* _What the task requires_
Beneath this line sits some data. Return only its lines from the one holding "klubben och det skall tilläggas, att många</div>" through the one holding "Det är i</div>", inclusive, exactly, with the images removed.

* _Web page revision data_
========

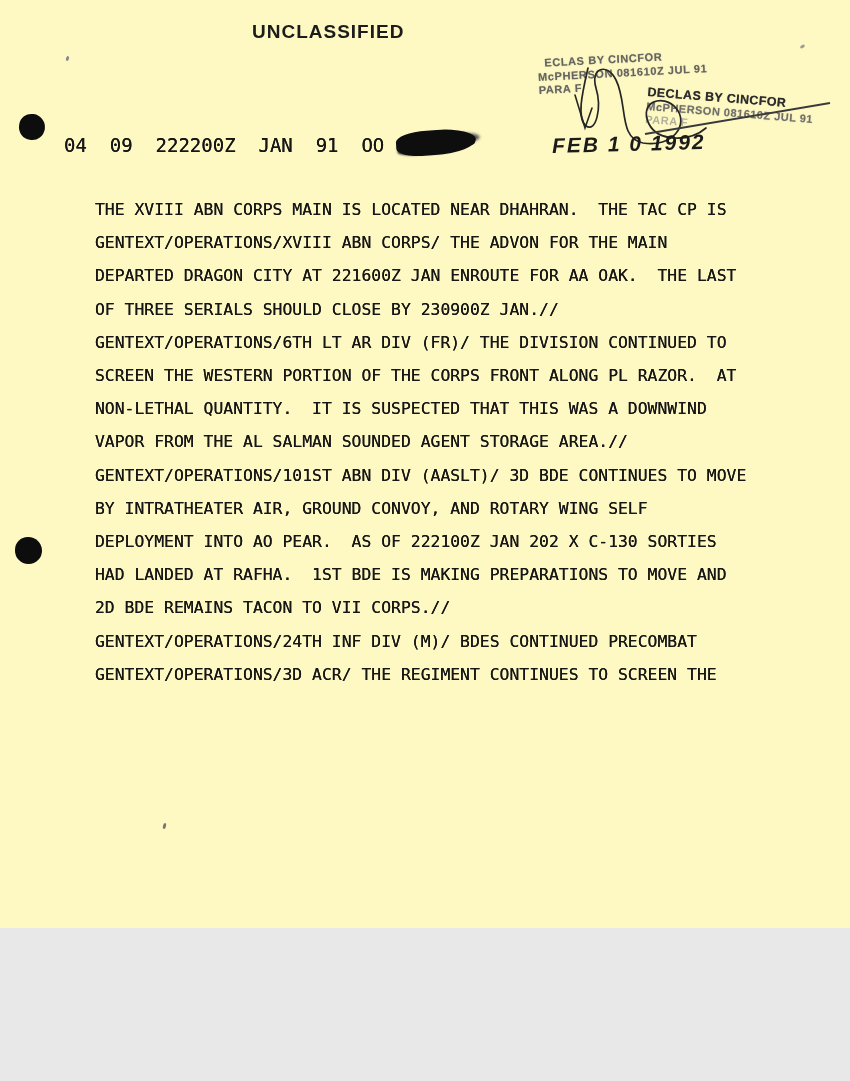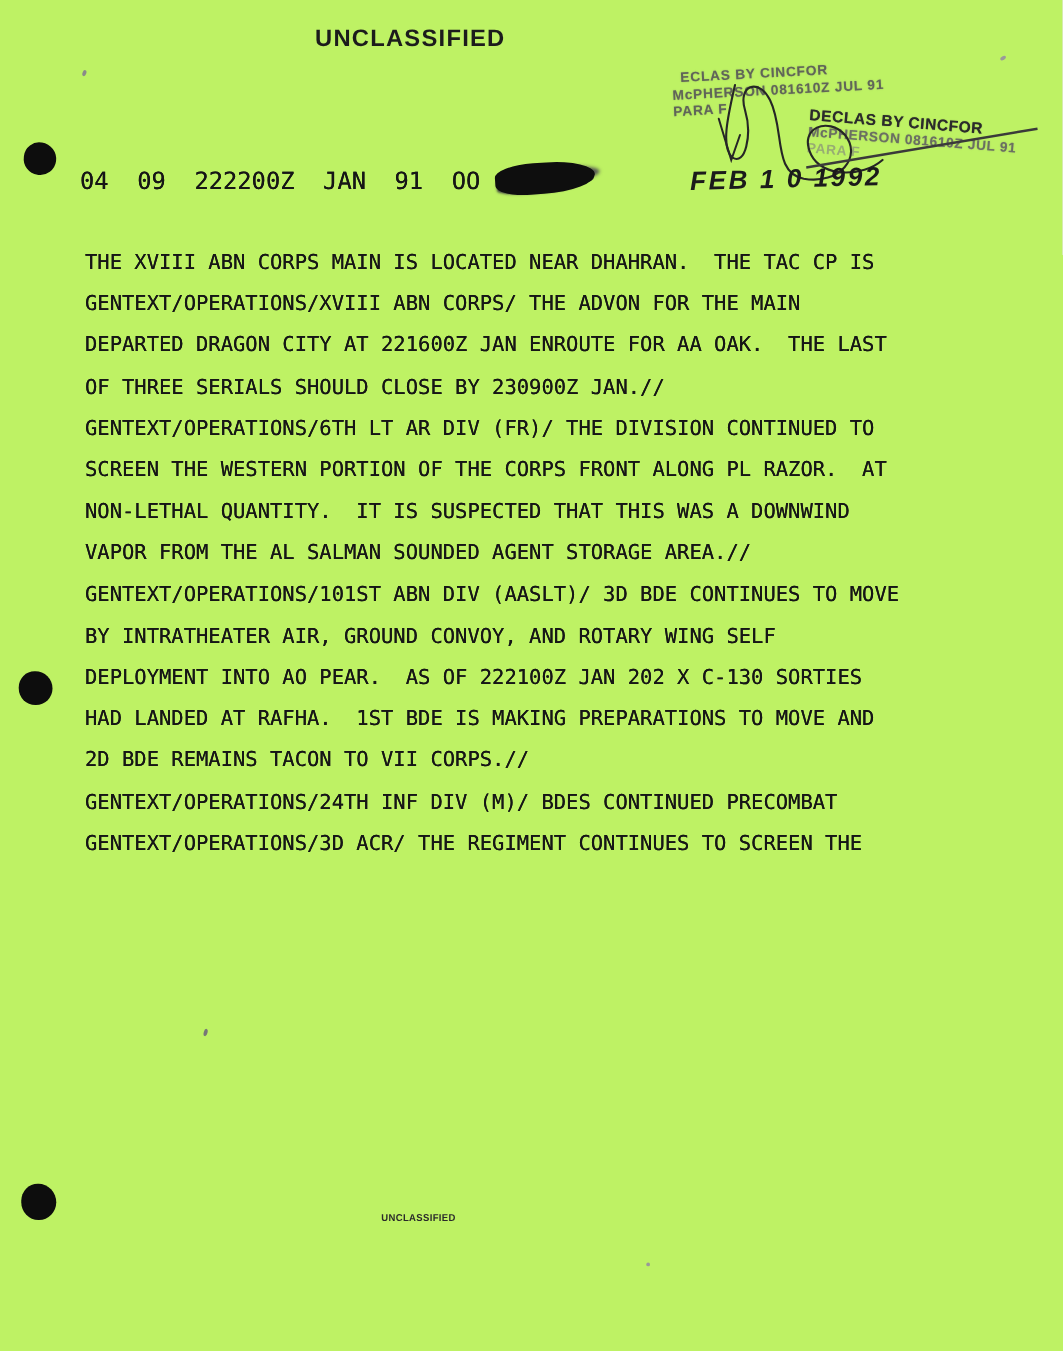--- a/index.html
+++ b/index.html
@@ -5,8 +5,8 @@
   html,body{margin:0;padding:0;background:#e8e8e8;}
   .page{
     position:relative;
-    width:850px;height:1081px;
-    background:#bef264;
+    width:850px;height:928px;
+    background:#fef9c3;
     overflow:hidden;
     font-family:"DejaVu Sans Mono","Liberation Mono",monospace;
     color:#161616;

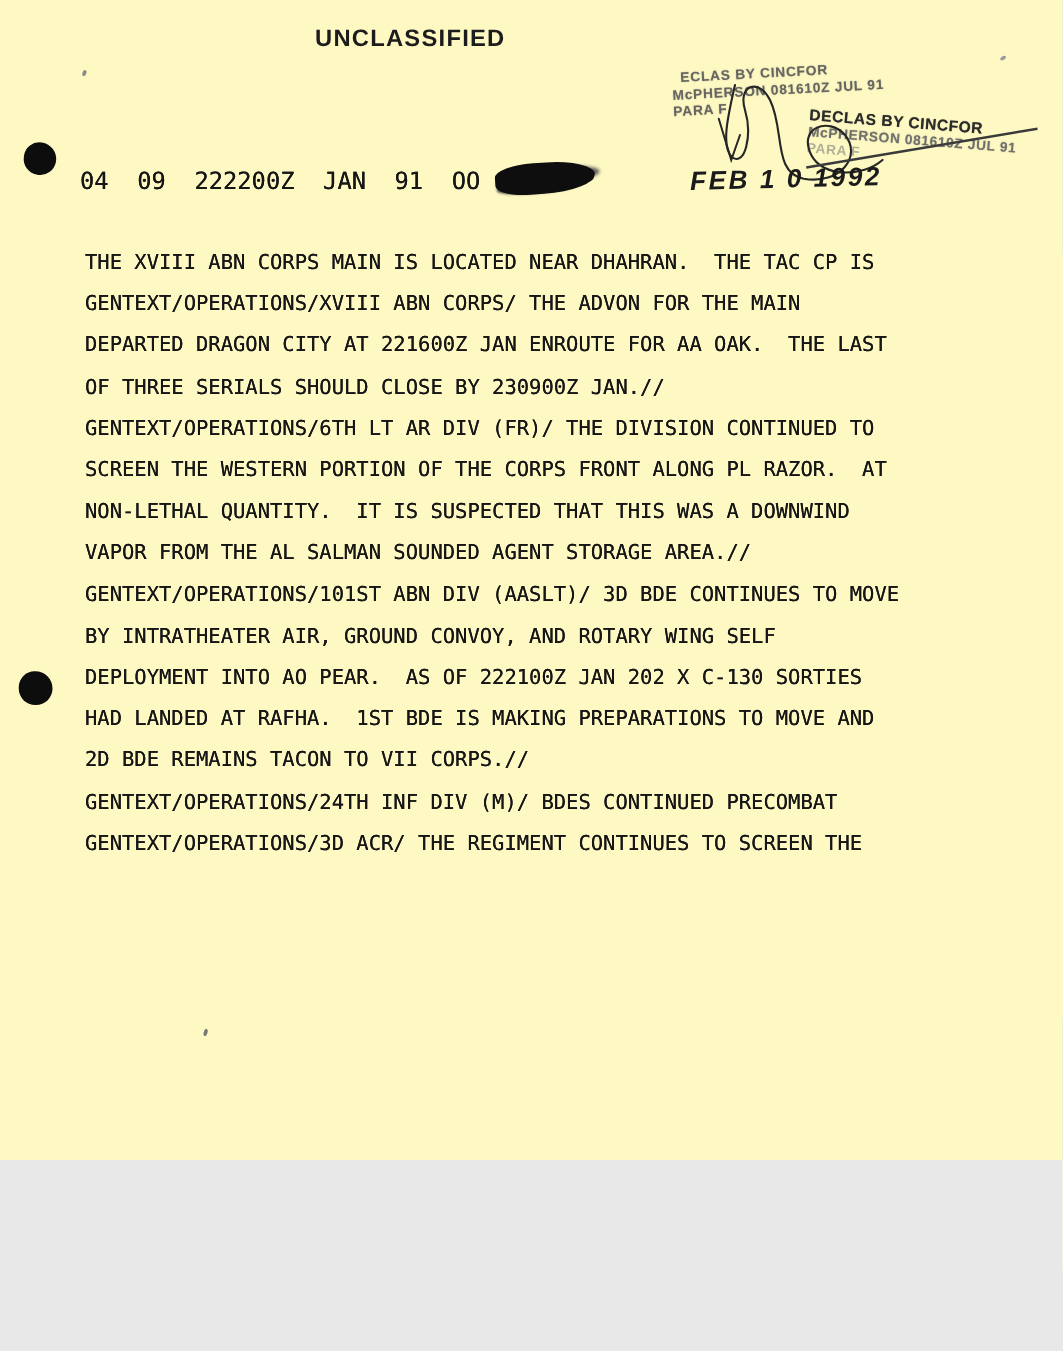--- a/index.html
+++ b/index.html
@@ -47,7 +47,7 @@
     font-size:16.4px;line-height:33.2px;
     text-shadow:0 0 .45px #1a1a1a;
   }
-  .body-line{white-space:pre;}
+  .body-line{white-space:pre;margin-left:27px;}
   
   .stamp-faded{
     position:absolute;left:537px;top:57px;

========

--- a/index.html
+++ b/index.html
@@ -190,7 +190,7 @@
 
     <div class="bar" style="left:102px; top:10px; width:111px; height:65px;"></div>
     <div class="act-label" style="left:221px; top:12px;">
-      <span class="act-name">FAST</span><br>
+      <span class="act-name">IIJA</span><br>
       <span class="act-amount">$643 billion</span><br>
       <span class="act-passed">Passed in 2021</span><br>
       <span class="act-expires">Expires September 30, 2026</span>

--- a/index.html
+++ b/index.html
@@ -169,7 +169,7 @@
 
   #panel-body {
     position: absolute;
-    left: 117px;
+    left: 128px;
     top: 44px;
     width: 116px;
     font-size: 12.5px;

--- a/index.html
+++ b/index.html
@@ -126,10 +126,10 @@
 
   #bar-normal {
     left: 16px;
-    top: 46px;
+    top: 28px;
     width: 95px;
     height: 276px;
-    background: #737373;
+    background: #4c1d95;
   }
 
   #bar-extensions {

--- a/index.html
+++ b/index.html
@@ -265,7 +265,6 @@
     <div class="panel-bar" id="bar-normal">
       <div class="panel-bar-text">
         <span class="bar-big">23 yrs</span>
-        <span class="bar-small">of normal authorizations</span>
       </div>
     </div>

========

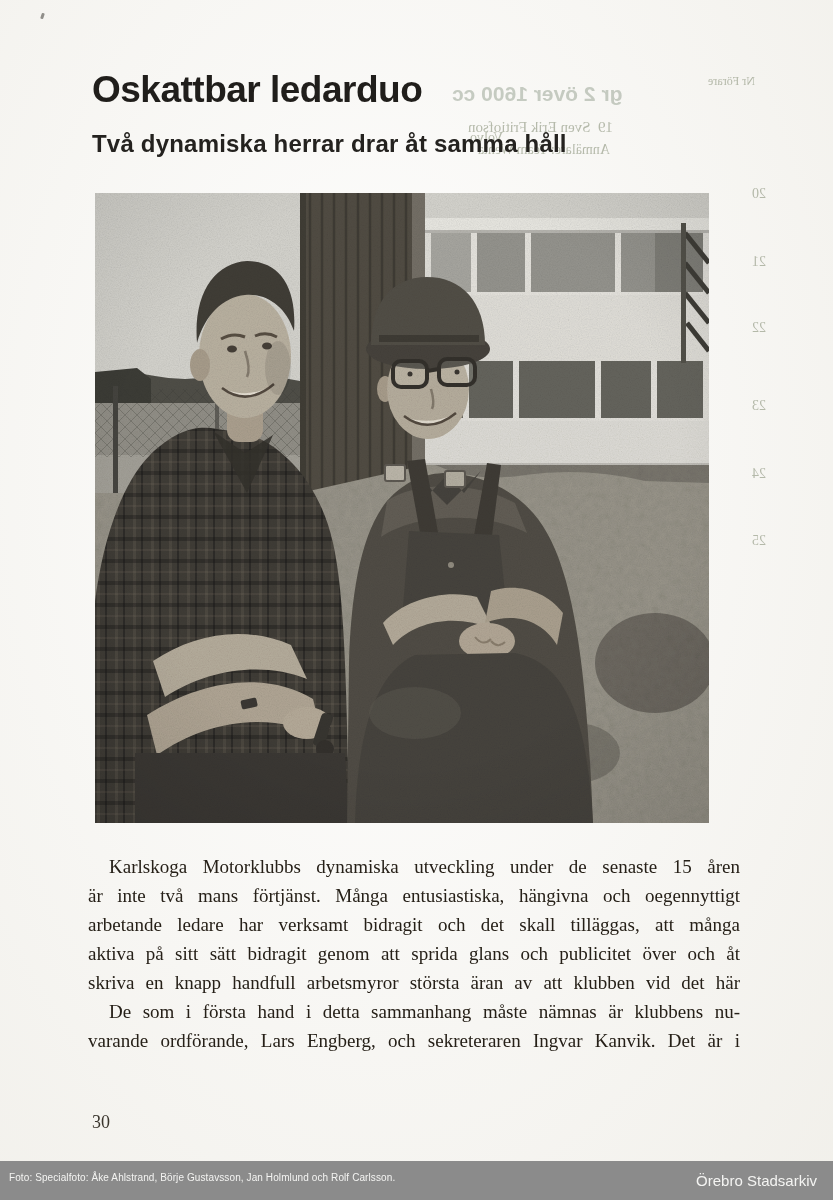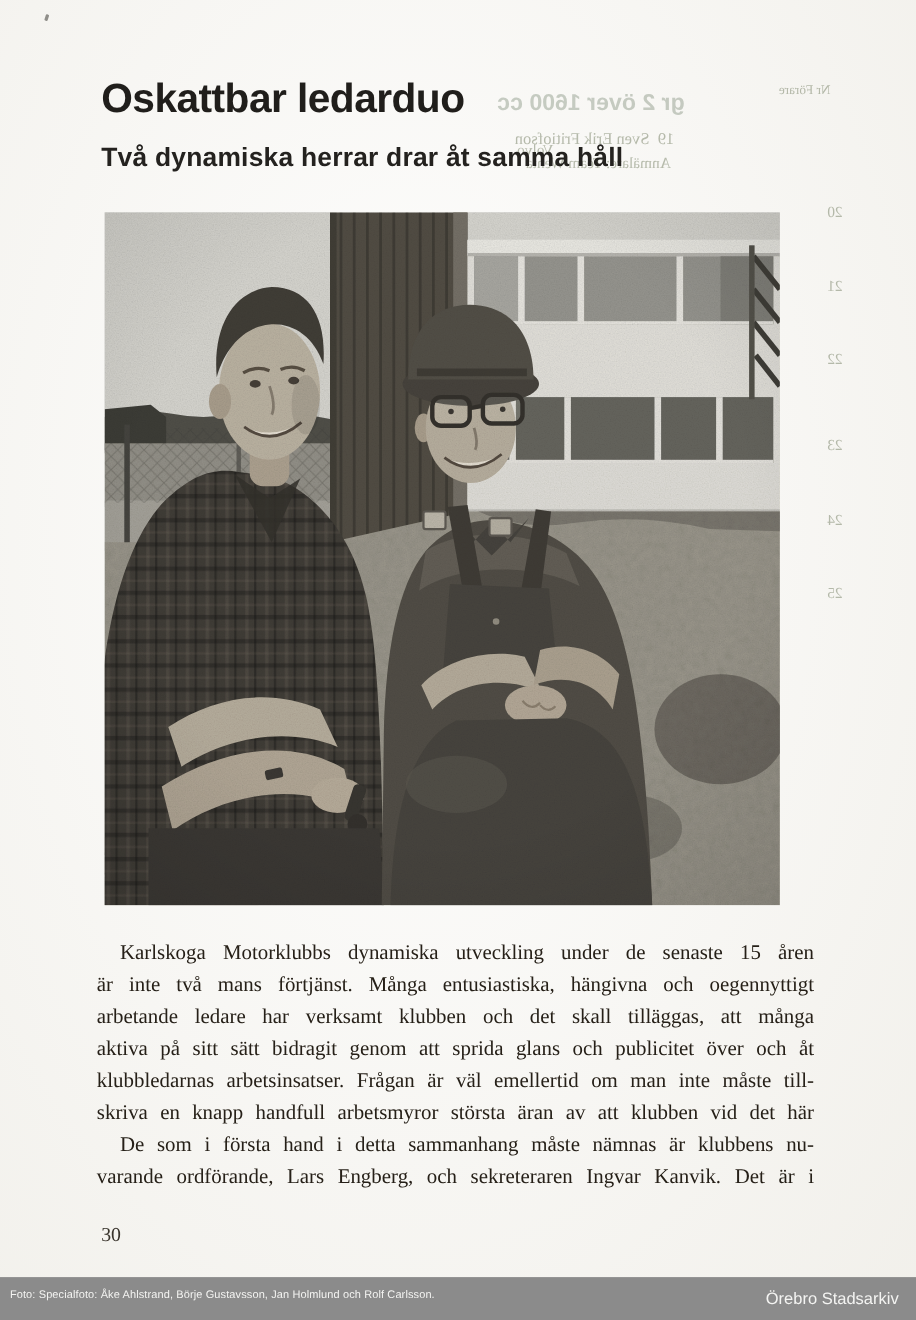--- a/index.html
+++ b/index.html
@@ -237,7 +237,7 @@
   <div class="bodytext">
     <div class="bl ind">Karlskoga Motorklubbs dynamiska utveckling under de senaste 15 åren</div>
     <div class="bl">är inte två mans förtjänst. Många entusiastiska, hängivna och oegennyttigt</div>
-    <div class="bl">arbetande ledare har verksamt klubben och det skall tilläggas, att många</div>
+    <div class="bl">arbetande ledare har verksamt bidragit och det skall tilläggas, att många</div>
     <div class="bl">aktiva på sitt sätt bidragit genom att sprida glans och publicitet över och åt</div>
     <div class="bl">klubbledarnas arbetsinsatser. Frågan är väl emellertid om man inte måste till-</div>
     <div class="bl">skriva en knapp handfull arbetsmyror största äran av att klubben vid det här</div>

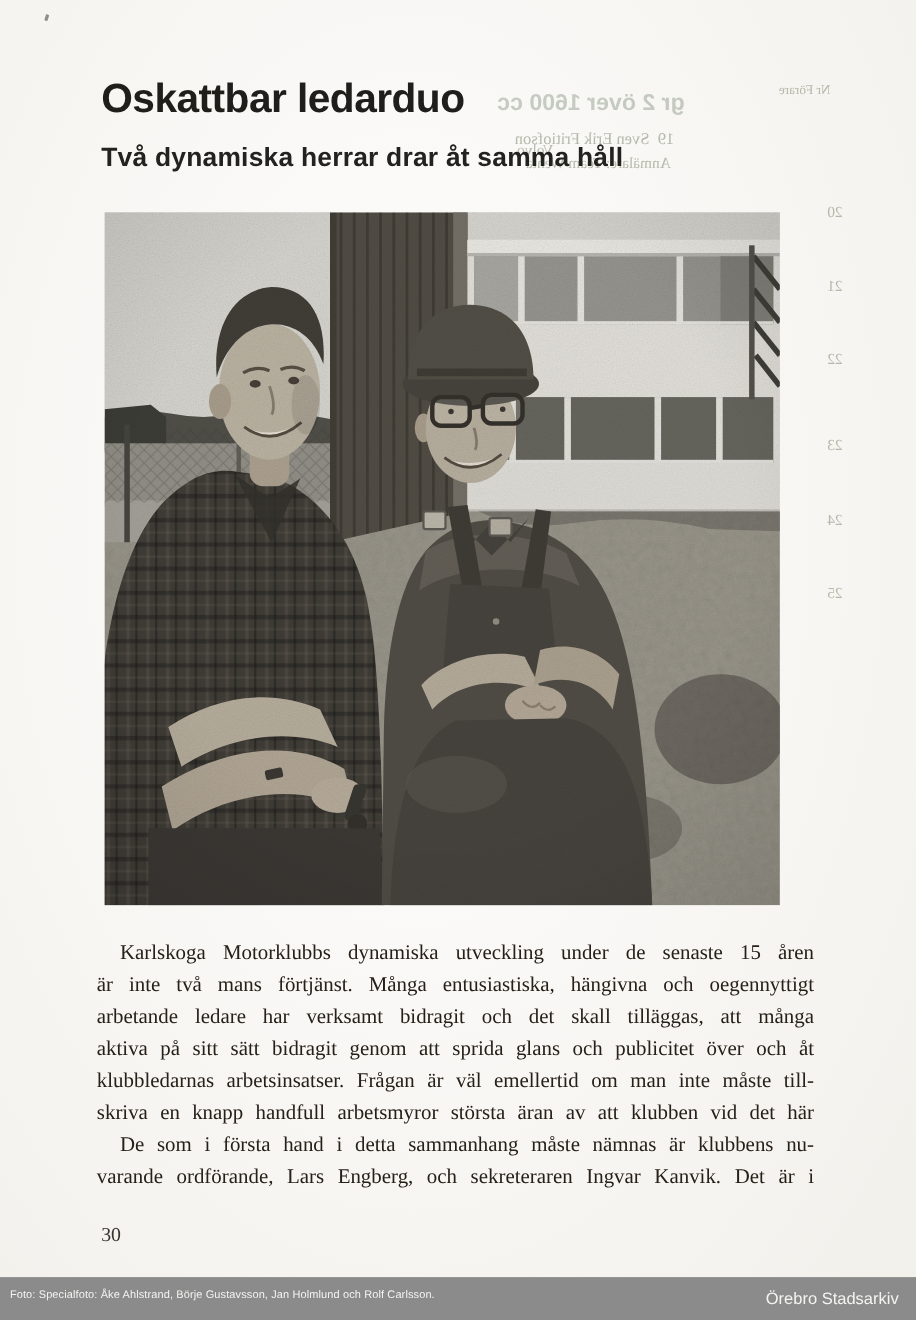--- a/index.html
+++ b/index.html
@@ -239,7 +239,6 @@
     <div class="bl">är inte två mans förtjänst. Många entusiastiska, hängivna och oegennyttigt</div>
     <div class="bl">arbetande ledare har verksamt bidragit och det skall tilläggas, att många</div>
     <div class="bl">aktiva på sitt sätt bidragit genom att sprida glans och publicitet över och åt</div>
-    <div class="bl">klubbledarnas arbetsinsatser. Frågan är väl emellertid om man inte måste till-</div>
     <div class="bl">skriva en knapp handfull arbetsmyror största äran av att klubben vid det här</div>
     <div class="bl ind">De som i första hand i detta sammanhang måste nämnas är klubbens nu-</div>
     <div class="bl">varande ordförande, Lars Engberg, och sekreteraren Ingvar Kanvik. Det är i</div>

========

* _Response to this task_
-    <div class="bl">arbetande ledare har verksamt klubben och det skall tilläggas, att många</div>
+    <div class="bl">arbetande ledare har verksamt bidragit och det skall tilläggas, att många</div>
     <div class="bl">aktiva på sitt sätt bidragit genom att sprida glans och publicitet över och åt</div>
     <div class="bl">klubbledarnas arbetsinsatser. Frågan är väl emellertid om man inte måste till-</div>
     <div class="bl">skriva en knapp handfull arbetsmyror största äran av att klubben vid det här</div>

--- a/index.html
+++ b/index.html
@@ -239,7 +239,6 @@
     <div class="bl">är inte två mans förtjänst. Många entusiastiska, hängivna och oegennyttigt</div>
     <div class="bl">arbetande ledare har verksamt bidragit och det skall tilläggas, att många</div>
     <div class="bl">aktiva på sitt sätt bidragit genom att sprida glans och publicitet över och åt</div>
-    <div class="bl">klubbledarnas arbetsinsatser. Frågan är väl emellertid om man inte måste till-</div>
     <div class="bl">skriva en knapp handfull arbetsmyror största äran av att klubben vid det här</div>
     <div class="bl ind">De som i första hand i detta sammanhang måste nämnas är klubbens nu-</div>
     <div class="bl">varande ordförande, Lars Engberg, och sekreteraren Ingvar Kanvik. Det är i</div>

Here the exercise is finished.